Moukhaiber’s comments were made during an interview with Nharkom Said TV show whereby he noted that the discussions during​ Wednesday's Parliament’s Finance and Budget Committee session, tackled the establishment of sanitary landfills ​and the storage of the garabage.
“However, we did not agree on any particular solution, and the ultimate solution would be the improvement of the environmental conditions of Bourj Hammoud sanitary landfill,” he added.
Sources told LBCI on Wednesday that all municipalities unanimously agreed during Parliament’s Finance and Budget Committee session that “they are not ready and need one year before carrying out any role to solve the waste crisis.”

Following the meeting, MP Ibrahim Kanaan, who heads the committee, stressed that an agreement was reached on the need to remove trash from the streets.

He also pointed out that the decentralization of the waste management sector is the ultimate solution, adding that a coordination and supervision panel will be formed to follow up on this final plan in coordination with the authorities.
Tshnag Party leader MP Hagop Pakradounian withdrew from the session, stressing that the Tashnag Party's mission was to facilitate the government's task when Prime Minister Tammam Salam had warned of resigning over the crisis; however the party's first condition was that the old mountain of trash be removed.

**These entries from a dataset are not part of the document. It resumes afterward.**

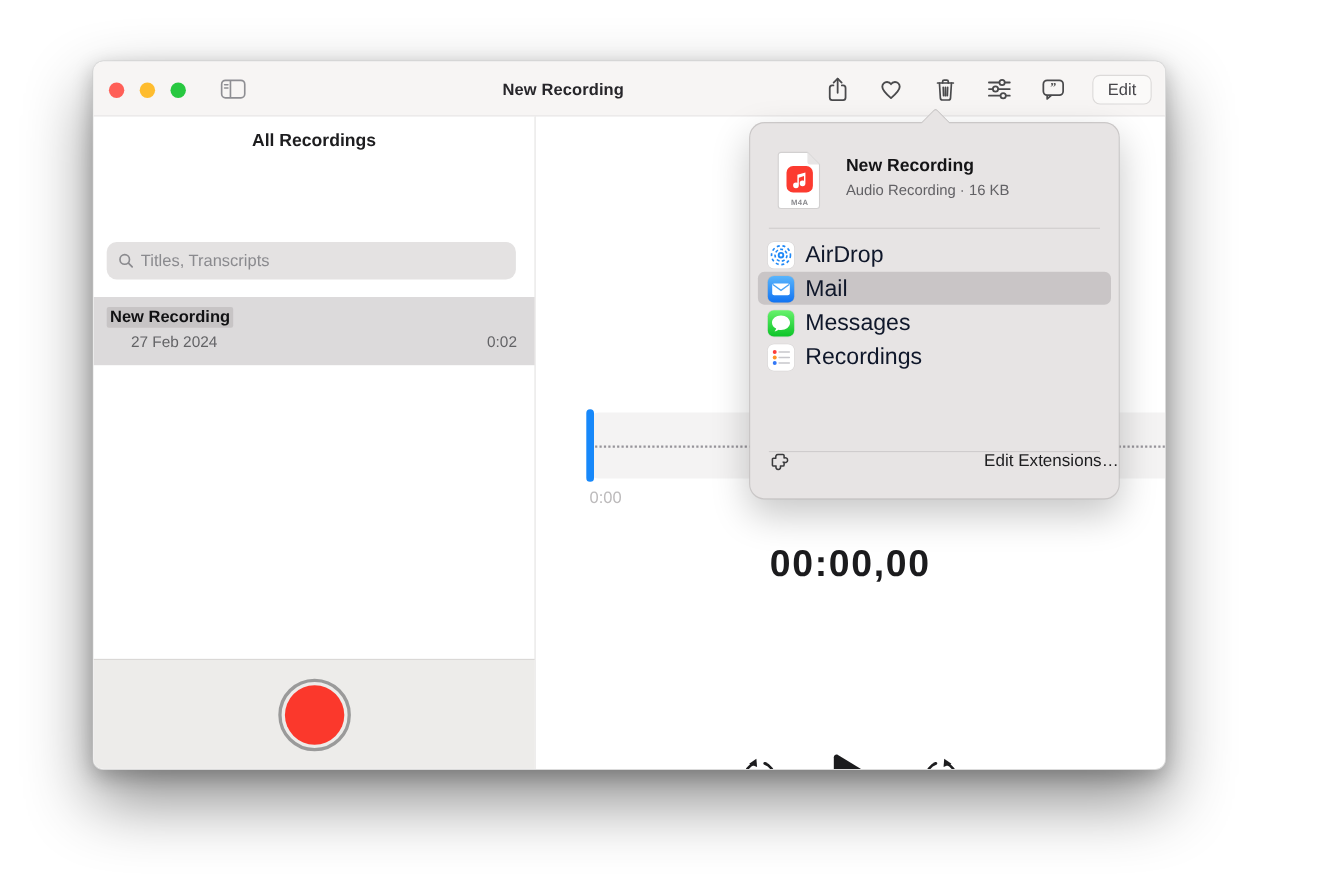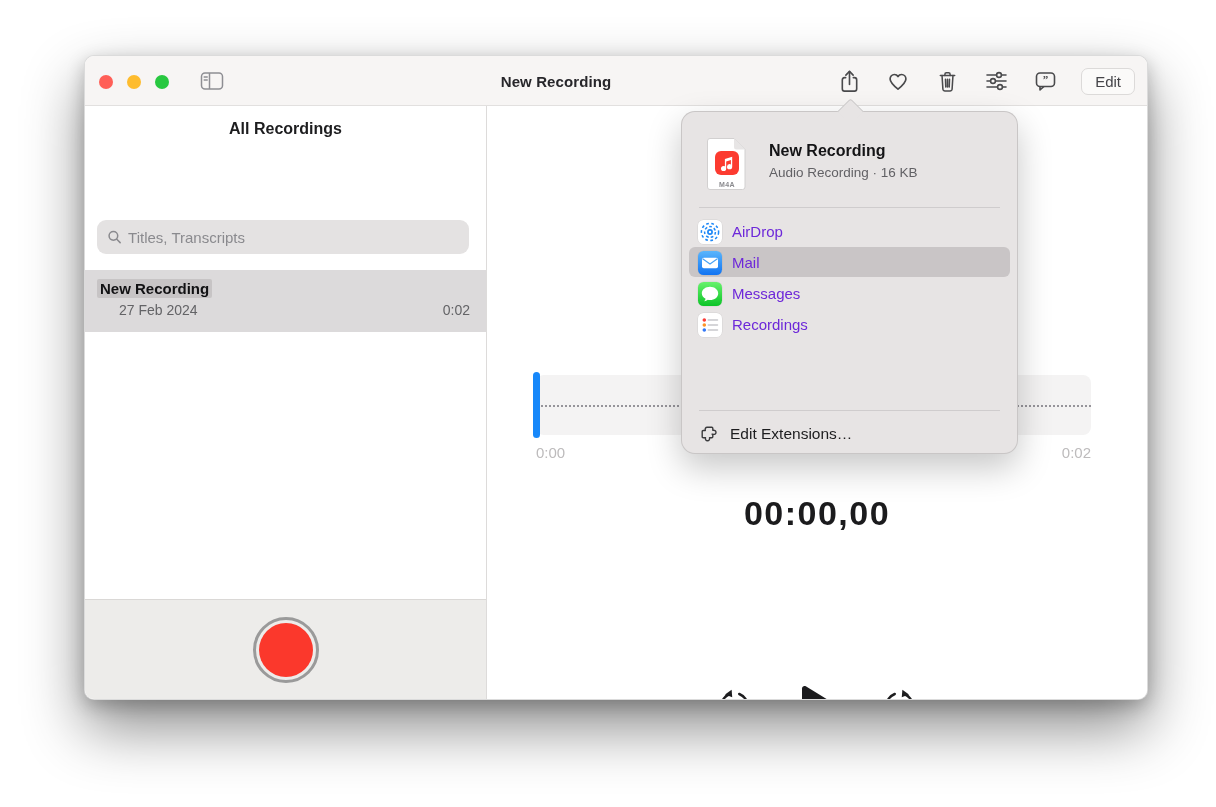--- a/index.html
+++ b/index.html
@@ -7,7 +7,7 @@
   .stage { position:relative; width:1216px; height:807px; overflow:hidden; background:#fff; }
 
   
-  .window { position:absolute; left:84px; top:55px; width:1064px; height:645px;
+  .window { position:absolute; left:84px; top:55px; width:976px; height:645px;
     background:#ffffff; border-radius:10px; overflow:hidden;
     border:1px solid rgba(0,0,0,.14);
     box-shadow:0 28px 60px rgba(0,0,0,.45), 0 6px 18px rgba(0,0,0,.22); }

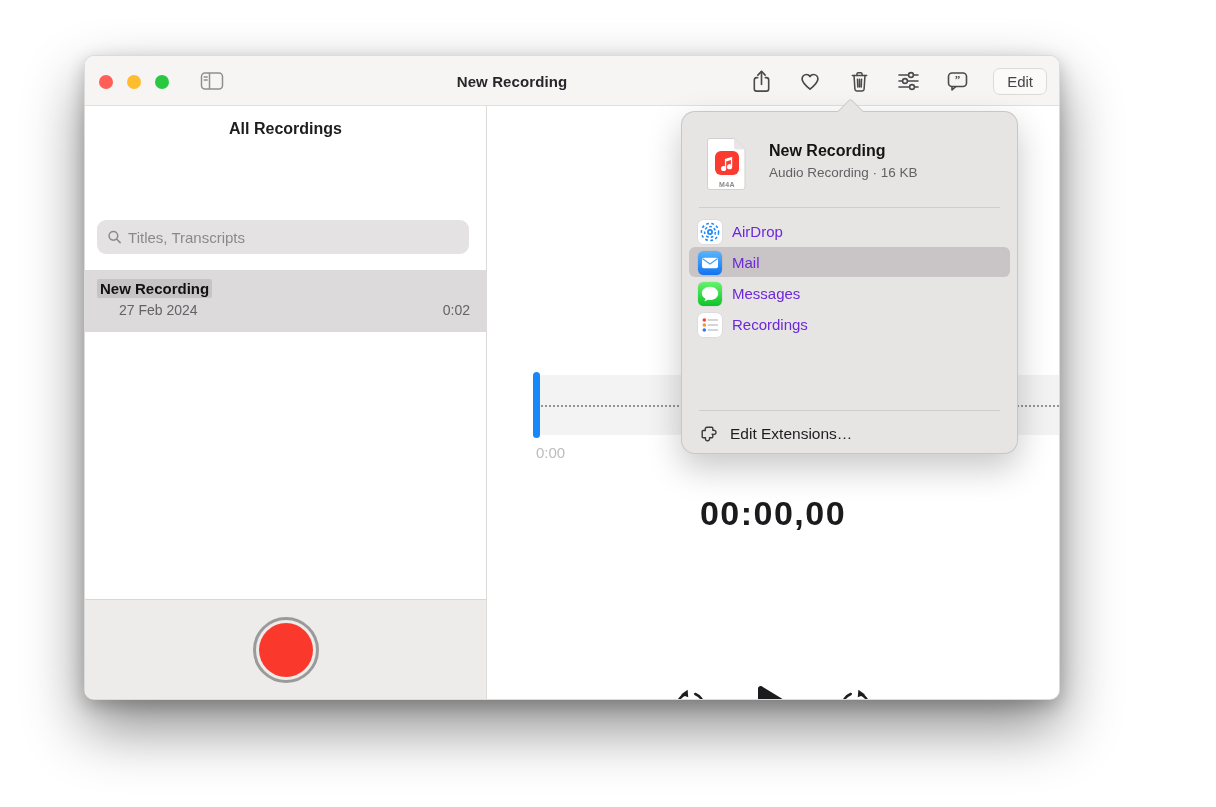--- a/index.html
+++ b/index.html
@@ -72,7 +72,7 @@
   .share-row .hl { position:absolute; left:7px; right:7px; top:0; bottom:1px; background:#c9c5c6; border-radius:6px; }
   .share-row .app-ic { position:relative; width:24px; height:24px; border-radius:5.5px; overflow:hidden; flex:0 0 24px;
     box-shadow:0 0 0 .5px rgba(0,0,0,.08); }
-  .share-row .lbl { position:relative; font-size:15px; color:#6d28d9; }
+  .share-row .lbl { position:relative; font-size:21px; color:#0f172a; }
   .ext-row { position:absolute; left:0; right:0; top:305px; height:33px; display:flex; align-items:center; padding-left:17px; gap:10px; }
   .ext-row .lbl { font-size:15.5px; color:#1d1d1f; }
 

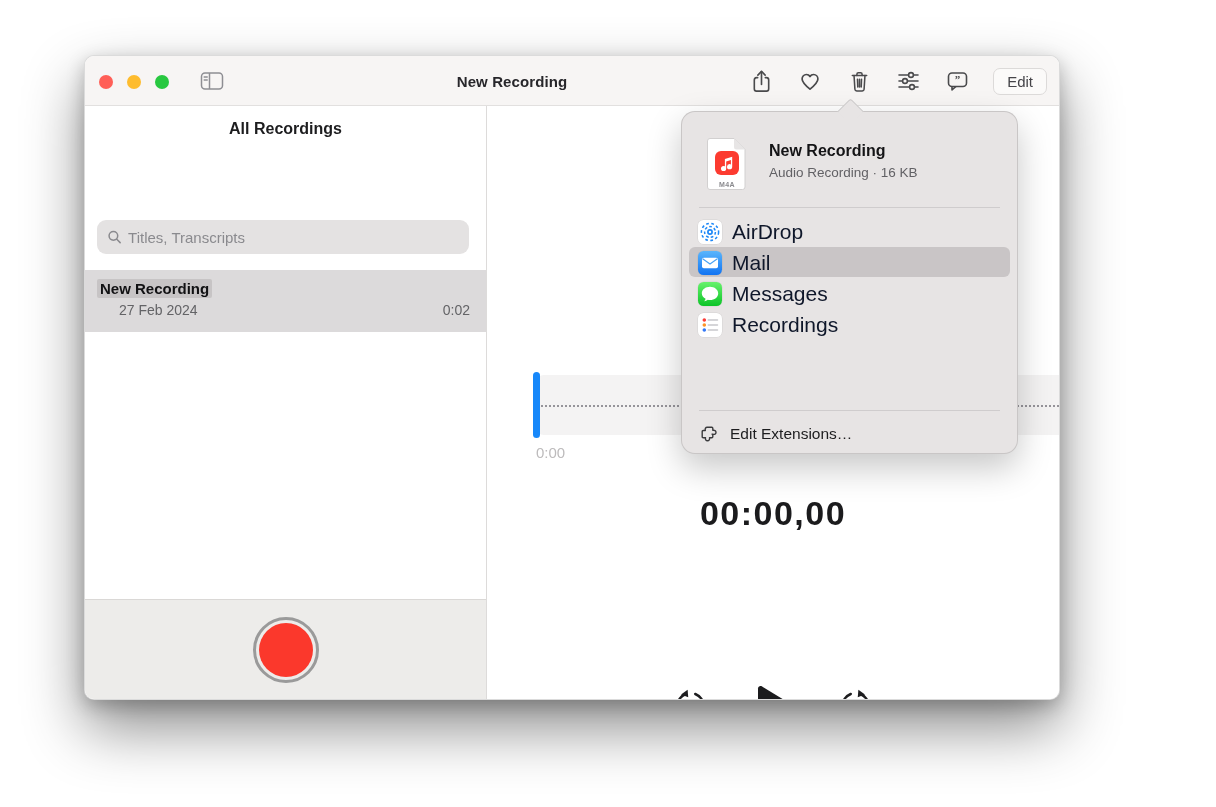--- a/index.html
+++ b/index.html
@@ -73,7 +73,7 @@
   .share-row .app-ic { position:relative; width:24px; height:24px; border-radius:5.5px; overflow:hidden; flex:0 0 24px;
     box-shadow:0 0 0 .5px rgba(0,0,0,.08); }
   .share-row .lbl { position:relative; font-size:21px; color:#0f172a; }
-  .ext-row { position:absolute; left:0; right:0; top:305px; height:33px; display:flex; align-items:center; padding-left:17px; gap:10px; }
+  .ext-row { position:absolute; left:0; right:0; top:291px; height:33px; display:flex; align-items:center; padding-left:17px; gap:10px;justify-content:space-between; }
   .ext-row .lbl { font-size:15.5px; color:#1d1d1f; }
 
   .ic-white { background:#ffffff; }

A deal to transport garbage from the streets of Metn, Keserwan and parts of Beirut was recently halted due to the closure of the Bourj Hammoud landfill by the municipality.

Lebanon's unprecedented waste management crisis erupted in July 2015 after the closure of the Naameh landfill which was receiving the garbage of Beirut and Mount Lebanon.

The months-long crisis, which stirred protests against the entire government, saw streets, forests and riverbanks full of waste and the air filled with the smell of rotting and burning garbage.

The cabinet ultimately decided to establish two landfills in Costa Brava and Bourj Hammoud and to reopen the Naameh landfill for two months as part of a four-year plan despite the rejection of the residents and civil society activists.